Kathleen Pooler says
Thanks, Lynne and I’m happy to hear your mom is doing so well. I chuckled when I read your story of her giving away her Christmas ornaments. My mom has been sifting and sorting through her paraphernalia for years in preparation for this time. It reminds me that I need to start doing the same, in stages. Our needs do change as we age and lightening the load is certainly a wise choice.
Judy Scognamillo says
My mother-in-law will be 95 soon and she still drives to church and to the local grocery store. My husband and I are thankful that she is still doing things for herself (she does have a helper 5 days a week) and she seems to enjoy life. That perhaps is the key. Do what you enjoy.
Lynne Spreen says
Yes, Judy! Make yourself happy. By 95 we surely ought to know what that looks like. I’m glad your MIL is so capable. Happy for you guys.
Still the Lucky Few says
Since I’m in my 70s (having found a new gear!) I’m going to do this for the next few years. I hardly wrote a single word—apart from university papers, and a few newspaper articles, until a few months ago. So off I went, into the wild blue blogasphere. So I’ll stay here for a while. At least until I master Facebook!
Lynne Spreen says
The blogosphere is lucky to have you, Diane. Sounds like you are happy.
Sue Shoemaker says
To keep my “vehicle” (body) healthy, strong and “moving”…I dance two evenings each week and take Coreball classes two mornings each week. I am a certified Tour Director, so I lead tours primarily in the spring and fall.

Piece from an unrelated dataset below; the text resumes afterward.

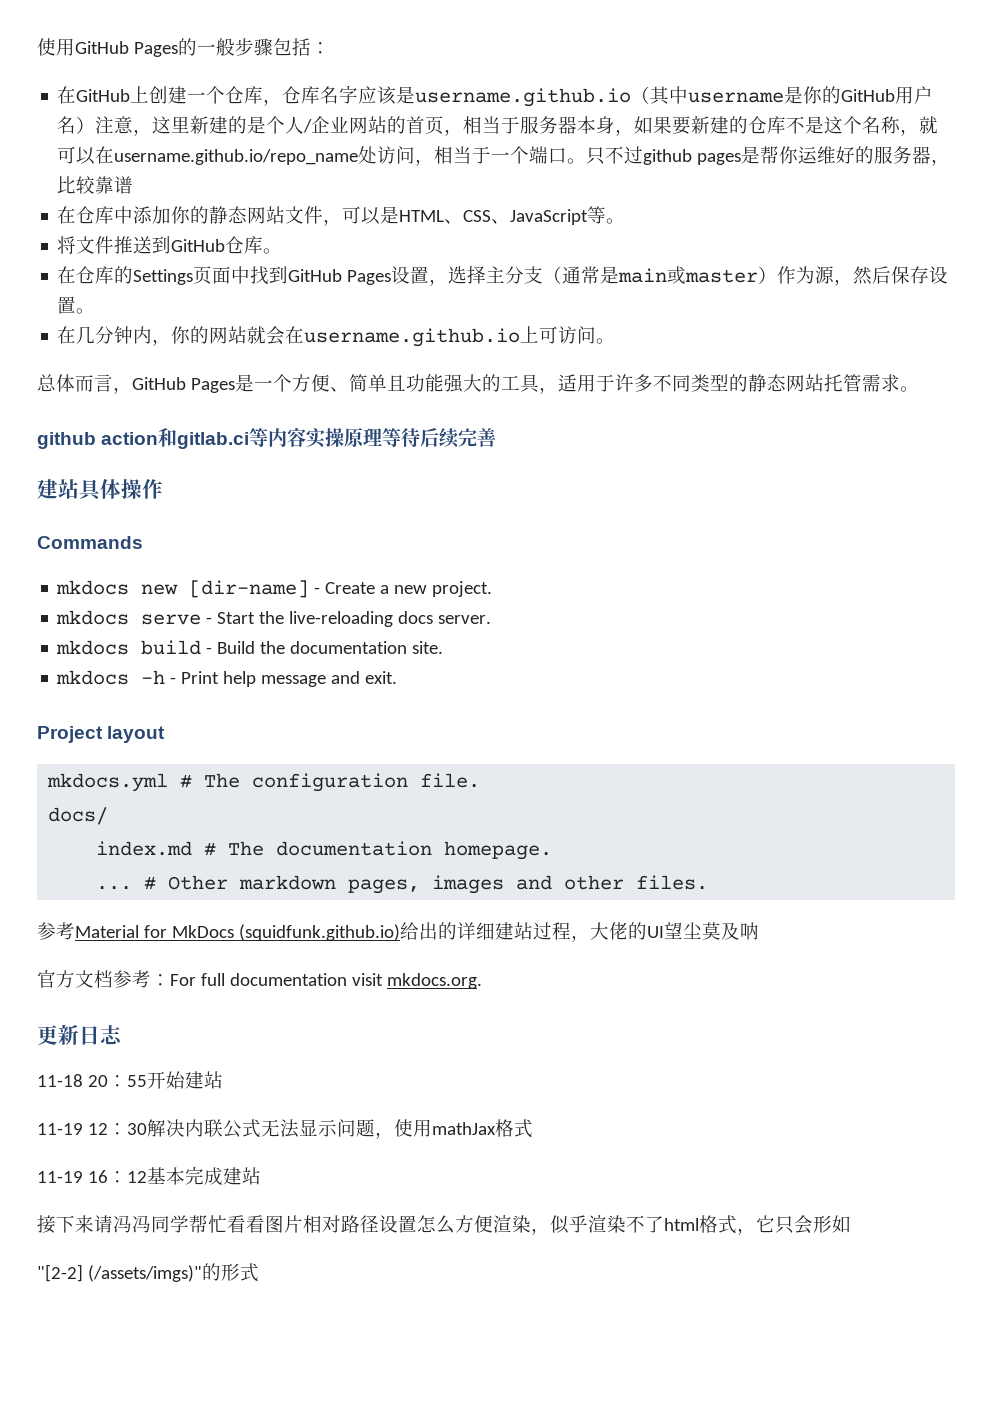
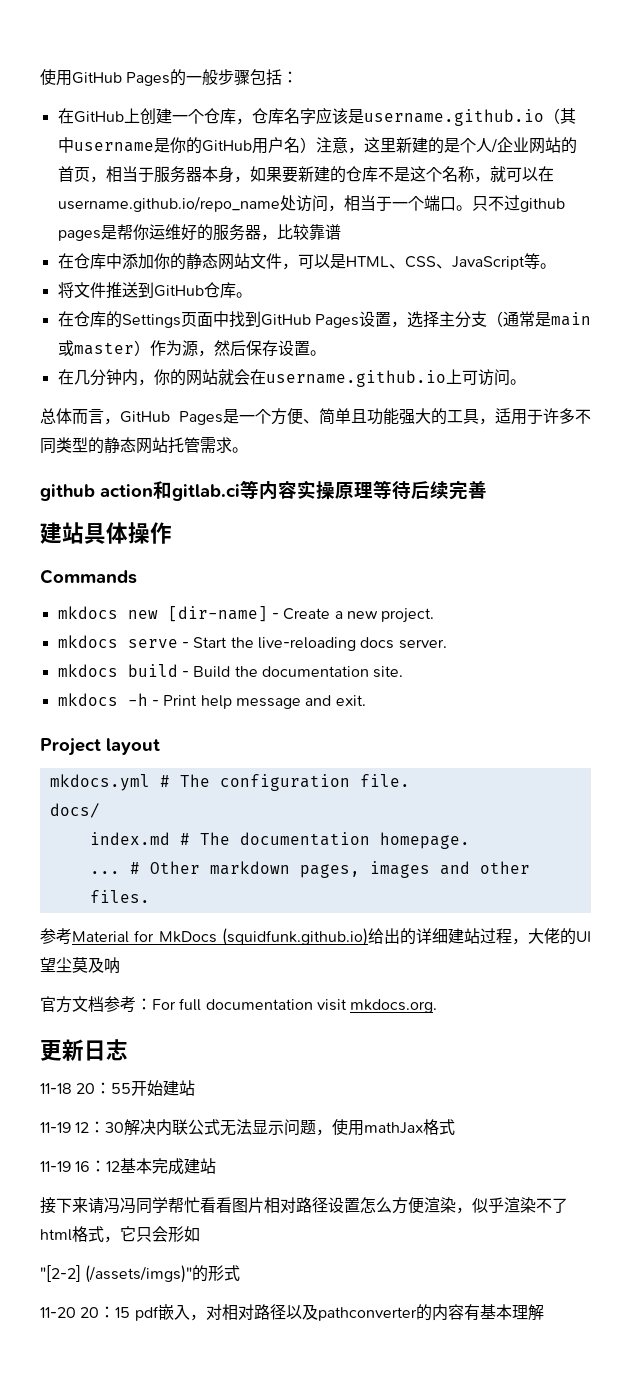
+ 11-20 20：15 pdf嵌入，对相对路径以及pathconverter的内容有基本理解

I am currently working with Road Scholar as a group leader doing the Signature City Detroit program: http://www.roadscholar.org/n/program/summary.aspx?did=1%2D9I45JV&MC=
Since “work” is very part time…the rest of my life is balanced with family, travel and learning. I feel blessed and I am enJOYing this stage of my life.
Sue says
So true. I had my children late in life so in my early 50s I have teens. I will be 60 when they leave the nest but am already planning for that chapter and discovering what charges me up creatively.
Lynne Spreen says
You have teenagers at home? Amazing, considering how calm and logical you always sound. Good job!
Sue says
That made me laugh. Menopausal mom and teens can be an interesting mix. But I think one benefit of being an older mom was that I never felt I should be doing something else. I am now starting to feel though “it’s time for me”.